Technological Impacts on Civil Dispute Resolution
Technology, from the well-known computing and internet developments to the more recent innovations such as block chain and artificial intelligence (AI), evolves every day and contributes to the change of the landscape of human society. Clearly, the use of these technologies in the justice sector has changed the operations of justice system and its associated dispute resolution processes. As the Honourable Thomas F. Bathurst AC observed in his address in 2018, ‘the influence of technology on dispute resolution has already been significant.’ Naturally, the topic of technological impacts on civil dispute resolution has become the substance of much legal literature and discussion. In our article entitled Just, Quick and Cheap? Civil Dispute Resolution and Technology, we examine how different types of technologies have influenced and will continue to influence the justice system, in particular exploring the technological impacts on the just, quick and cheap resolution of civil disputes.
The article suggests that, in theory, there are three levels at which technology is already reshaping the justice system. First, and at the most basic level, technology is assisting to inform, support and advise people involved in the justice system (supportive technology, such as online legal services in the form of legal applications (‘apps’)). Second, technology can replace functions and activities that were previously carried out by humans (replacement technologies, such as online mediation processes). Finally, at a third level, technology can change the way that judges and legal professionals work, providing for very different forms of justice (disruptive technology, such as AI judges), particularly where processes change significantly, and predictive analytics may reshape the adjudicative role. However, it is worth noting that due to the complexity of technologies these three categories of impact can be intertwined in the sense that one single technology can fall within any of these three categories. For example, in terms of legal apps (which are supposed to facilitate and support people seeking legal information), some of sophisticated legal ‘chatbot’ or ‘robolawyer’ apps can offer recommendations or solutions based on conditional and causal decision logic trees, and in some cases, more advanced AI techniques. Obviously, those legal ‘chatbot’ or ‘robolawyer’ apps are undertaking work that may previously have been undertaken by legal professionals and are disruptive in terms of the way in which the lawyers, conciliators or even judges may work.
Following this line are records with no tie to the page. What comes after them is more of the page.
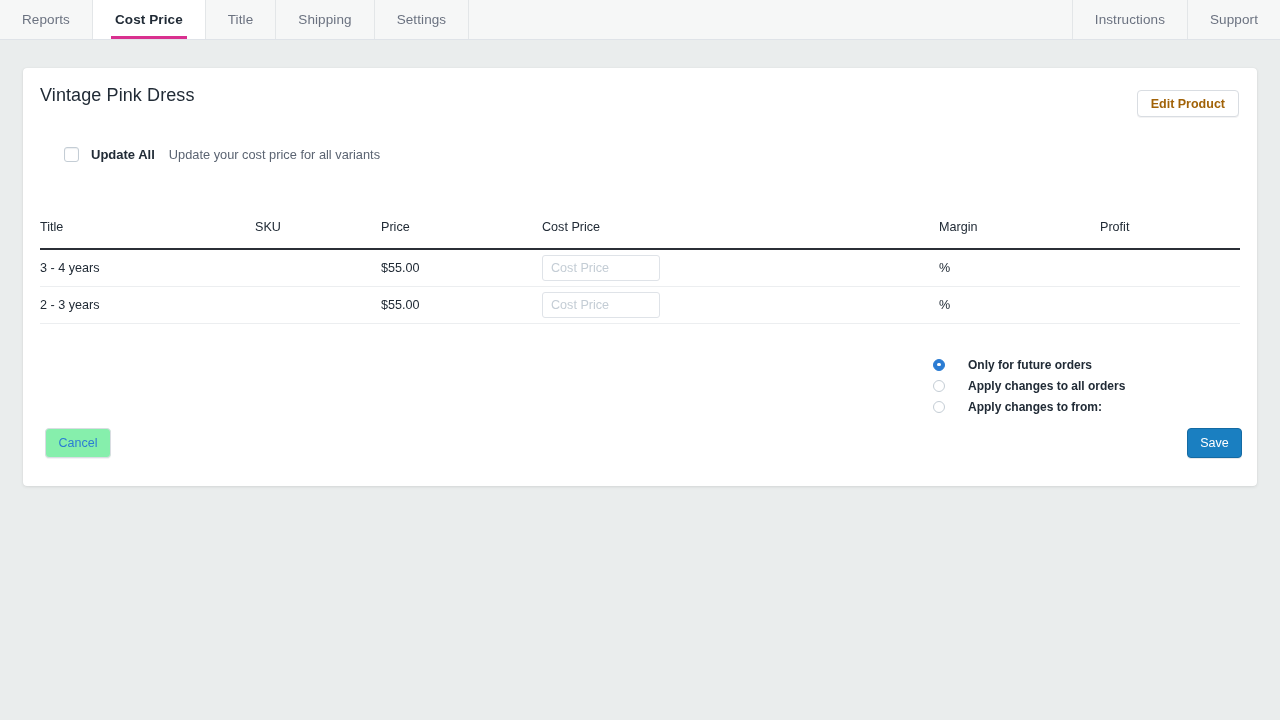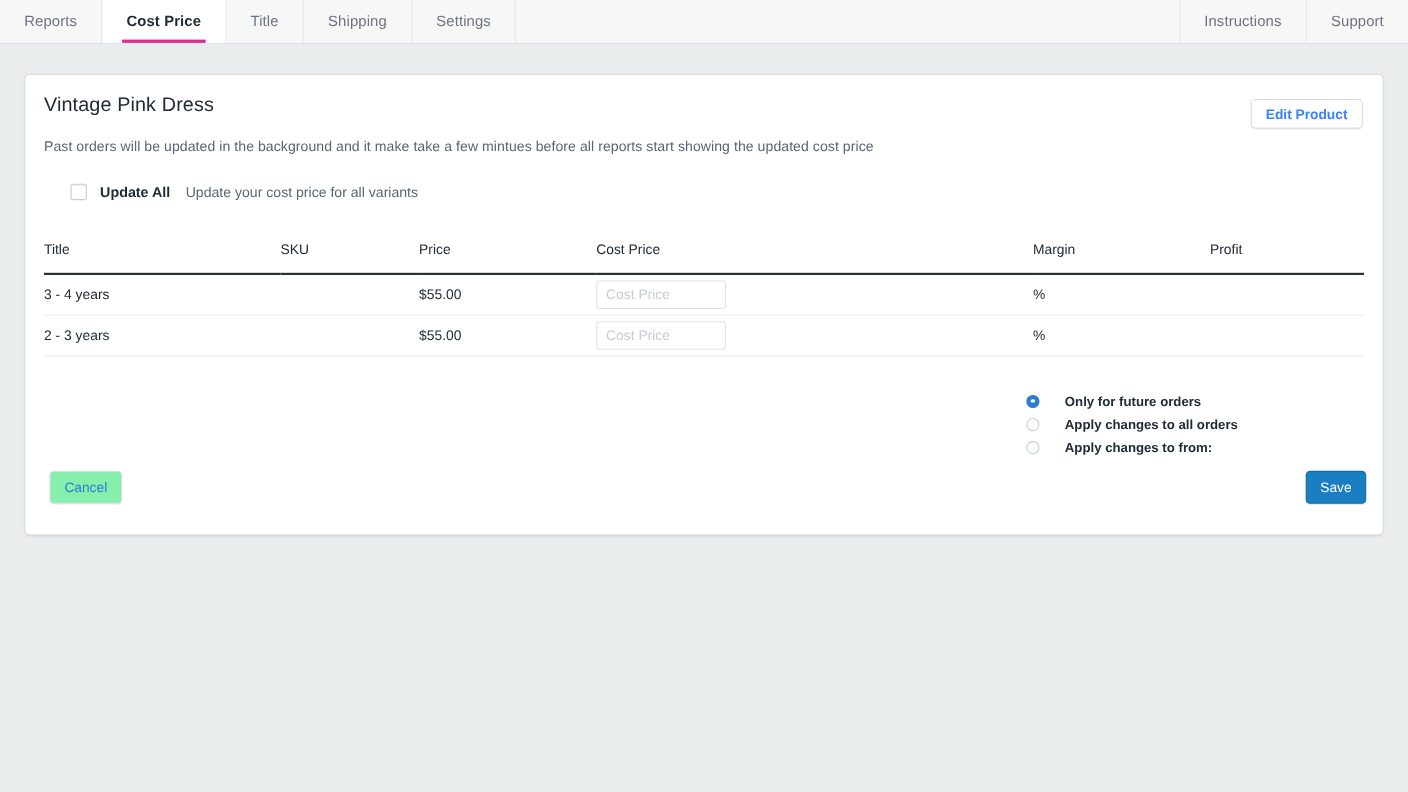--- a/index.html
+++ b/index.html
@@ -73,7 +73,7 @@
     background: #ffffff;
     border: 1px solid #d9dde2;
     border-radius: 4px;
-    color: #3b82f6;
+    color: #a16207;
     font-size: 12.5px;
     font-weight: 700;
     cursor: pointer;

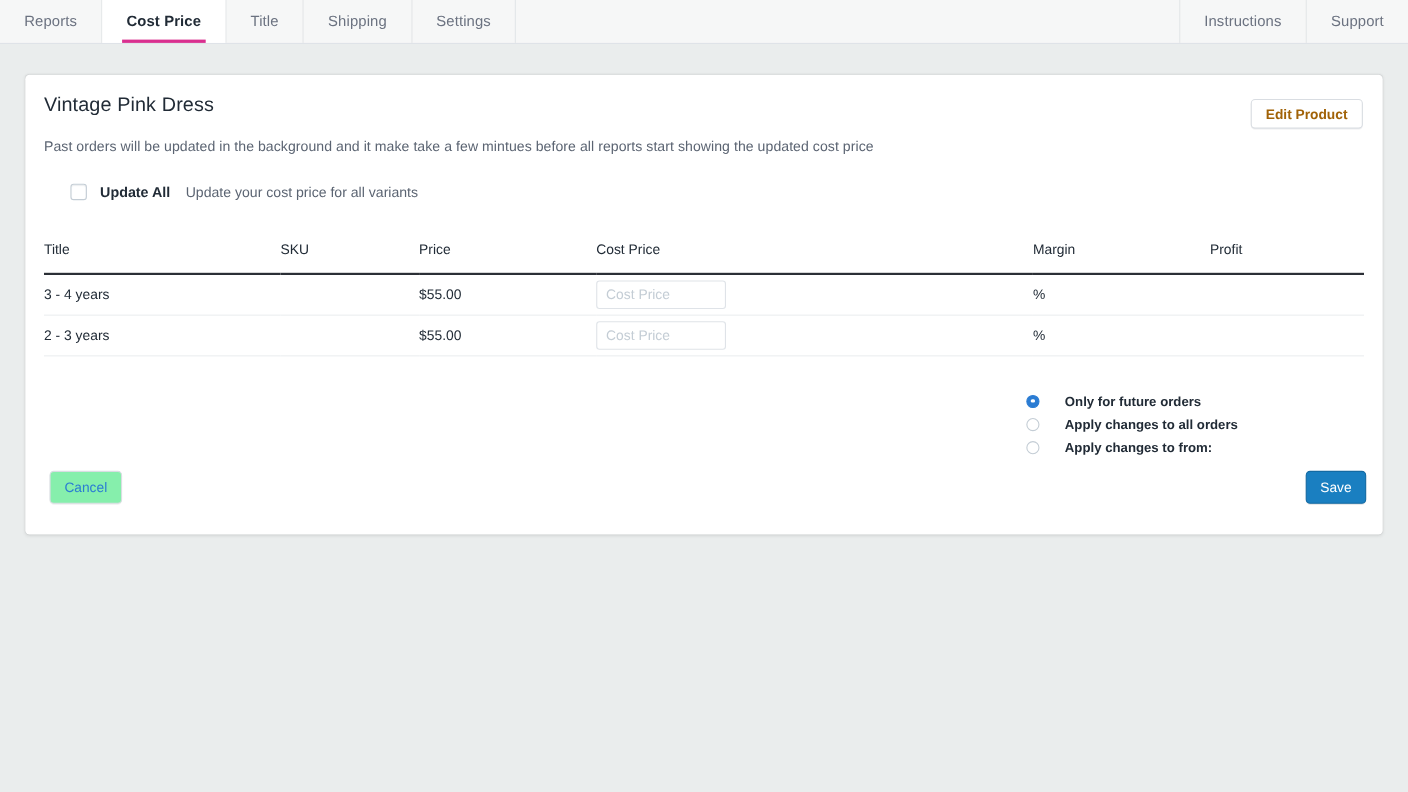--- a/index.html
+++ b/index.html
@@ -257,7 +257,6 @@
     <span>Edit Product</span>
   </div>
 
-  <div id="description">Past orders will be updated in the background and it make take a few mintues before all reports start showing the updated cost price</div>
 
   <div id="update-all-row">
     <div class="checkbox-box"></div>

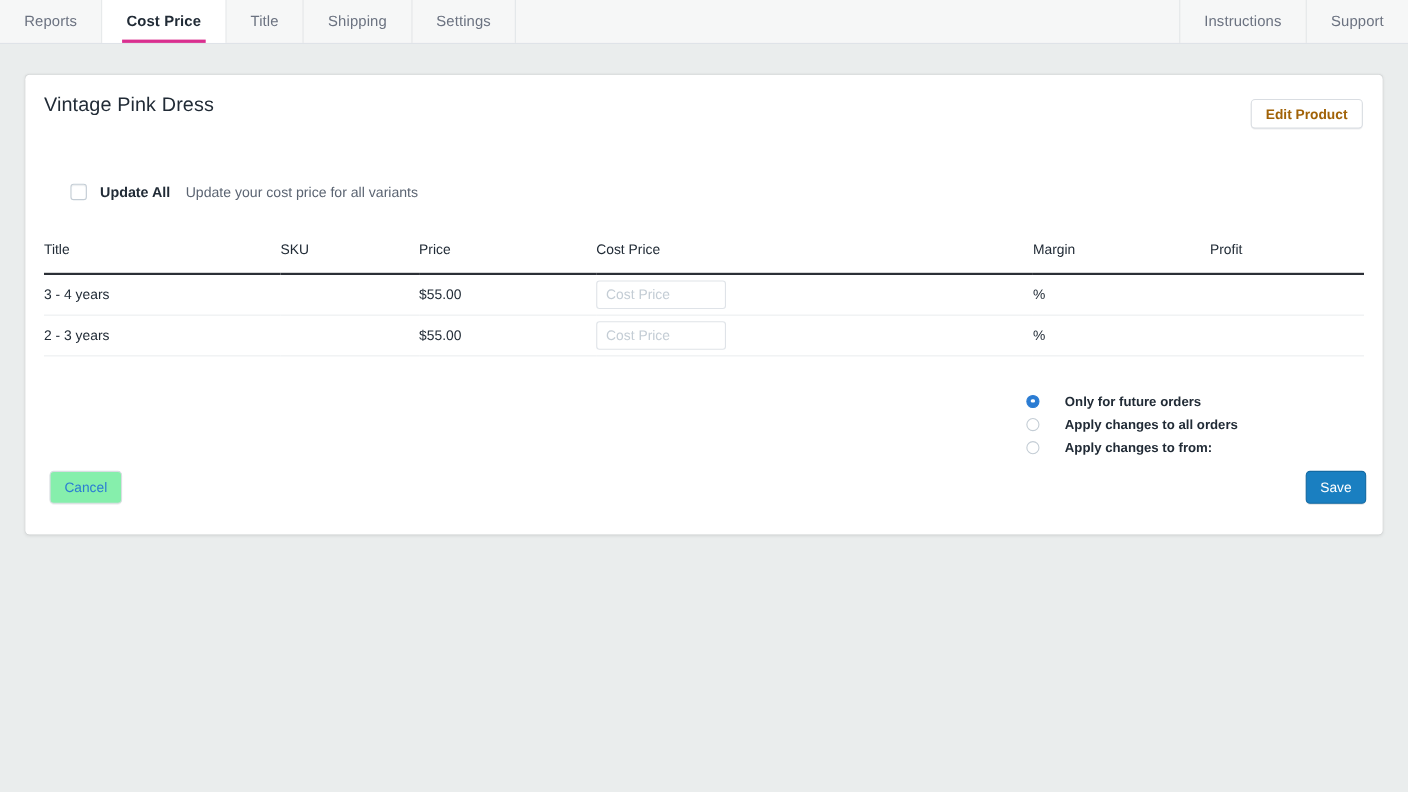--- a/index.html
+++ b/index.html
@@ -87,7 +87,7 @@
 
   
   #update-all-row {
-    position: absolute; left: 17px; top: 99px;
+    position: absolute; left: 17px; top: 79px;
     display: flex;  padding-left: 24px;
   }
   .checkbox-box {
From the perspective of the purposes of civil dispute resolution, there are also a wide range of issues arising from the use of technology. By the ‘purposes’ of civil dispute resolution, we refer to the ‘just, quick and cheap resolution of the real issues in the proceedings’ set out in Section 56 (1) of the (Austrailan) New South Wales Civil Procedure Act 2005 (NSW). It appears that there is an overall consensus across society on introducing technology into dispute resolution processes to achieve ‘quick’ and ‘cheap’ resolution of civil matters, while there are many more concerns about the ‘just’ criterion in the settlement results. It is suggested in our article that to assess whether the settlement results are ‘just’, a number of factors need to be considered by the commentators. First, how should ‘justice’ be conceptualised? Can ‘justice’ be achieved only through the courts or can ‘justice’ also take place in the alternative dispute resolution (ADR) processes? Different understandings of the definition of ‘justice’ can lead to distinct answers as to whether the use of technology in ADR processes can produce a ‘just’ outcome. Second, how might budgetary issues in the civil justice system undermine the ‘just’ resolution of disputes? As noted by Chief Justice James Allsop of the Federal Court of Australia, the courts (as core public institutions) need to take a leading role in the implementation of technology in the law and in legal practice. In reality, however, ‘private’ parts of the civil justice system, which includes large law firms are more likely to be able to afford investment than some parts of the court sector. In this context, the challenge of ensuring that legal technical systems are kept up to date as technology develops quickly means that technological improvements are unlikely to occur in an ‘even’ manner across the sector. Does this ‘unevenness’ undermine the courts’ capability to deliver ‘just’ outcomes to disputing parties? Does this ‘unevenness’ further encourage parties to resort to legal apps developed by large law firms and/or legal tech firms even though the necessary oversight is not in place?
In addition to some scepticism about the extent to which technology can assist in dealing with the ‘current’ (unjust, slow and expensive) problems of the justice system as noted above, there are also possible ‘new’ risks caused by the use of technology in the sector, including how courts can preserve open justice in a technological era. At any rate, it is hoped that our article can be a good starting point for all stakeholders across the board to further deliberate on the relevant issues around technology and law.
Tania Sourdin - The University of Newcastle Law School, Australia.